Extensible Enums in Haskell

Posted on January 13, 2024

Your task is to write a library to work with an HTTP API of a service provider you use. A common pattern in these payloads is to use a string that is documented to be like an enumeration:

{ ...
  "detailed_result": "INVALID_TOKEN"
  ...
}

Where the values of the key "detailed_result" belong to a set of values which have some meaning attached to them.

You might be tempted, after reading their documentation, to enumerate each of the values in a sum-type:

data DetailedResult
  = InvalidToken
  | AddressMatchFailed
  ...
  deriving (Bounded, Eq, Enum, Show)

We can then use the aeson library to derive the JSON parser and serializer for us. This will work for a time until the service provider decides to add new values to the, pseudo-enumeration. For it is not a true enumeration but an open set of string constants. One that the service provider might add new members to without informing you.

In this post I will show you three ways we can handle this situation in Haskell. We want to make sure that our code only operates on valid values of this string. But we also want to make sure that we can accept new values without causing a parse failure. It’s also worth noting that we do trust this system to a degree and so storing unrecognized values is okay as long as we don’t use them.

The Cop Out: Avoid Types

This is the easiest solution. Don’t make it an enumeration or try to parse it at all. Treat the value as Text and match on the known values at run-time:

case detailedReason of
  "INVALID_TOKEN" -> _
  "ADDRESS_MATCH_FAILED" -> _
  _ -> error "Unrecognized detailed_reason"

The trade-off here is that we will not be able to lean on the type checker to help us.

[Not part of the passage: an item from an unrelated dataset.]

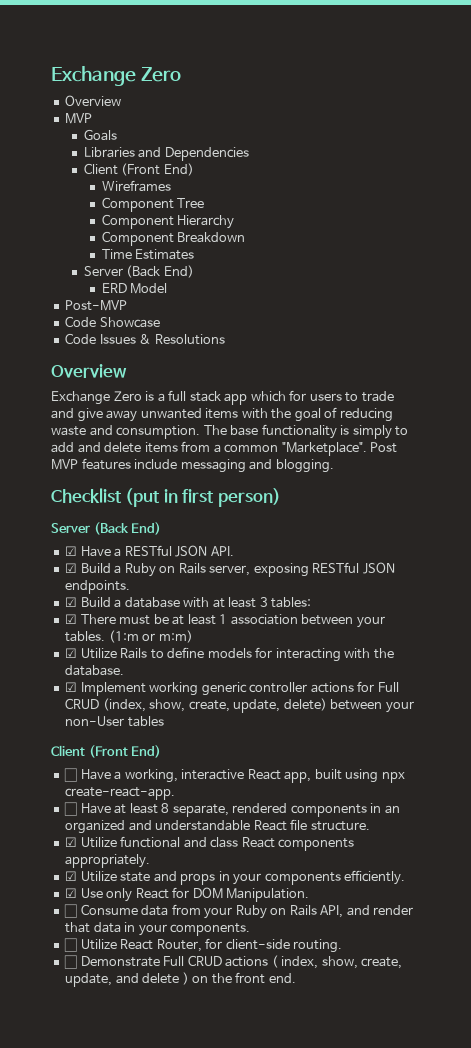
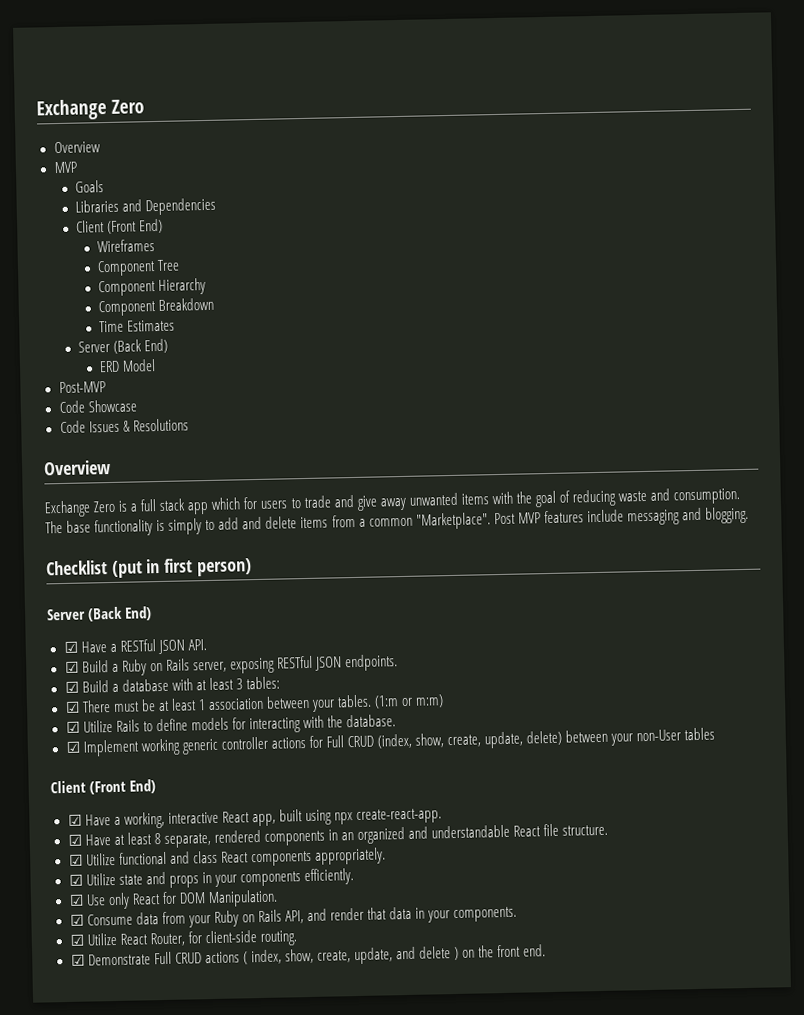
[64,768,78,782] ☐ -> [67,814,82,826] ☑
[64,802,78,816] ☐ -> [67,834,82,846] ☑
[64,904,78,918] ☐ -> [69,914,84,926] ☑
[64,938,78,952] ☐ -> [69,934,84,946] ☑
[64,955,78,969] ☐ -> [70,954,85,966] ☑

We will have to document the valid, recognized values somewhere. Programmers using our code will have to know to look those values up… and we better be careful about checking for spelling errors in the string literals we’re matching against.

The Open-Ended Sum Type

This approach has many of the benefits of encoding an enumeration in a sum type with the addition of a constructor that holds any unrecognized value.

data DetailedResult
  = InvalidToken
  | AddressMatchFailed
  ...
  | UnrecognizedDetailedResult Text
  deriving (Eq, Show)

We will have to write the JSON instances by hand here.

All that is required from code that uses this type now is to avoid using the value of UnrecognizedDetailedResult when pattern matching.

processResult :: DetailedResult -> IO ()
processResult detailedResult = case detailedResult of
  InvalidToken -> putStrLn "Handling INVALID_TOKEN"
  AddressMatchFailed -> putStrLn "Handling ADDRESS_MATCH_FAILED"
  ...
  UnrecognizedDetailedResult _ ->
    -- Do not use the value of `UnrecognizedDetailedResult`...
    putStrLn "Skipping unrecognized result"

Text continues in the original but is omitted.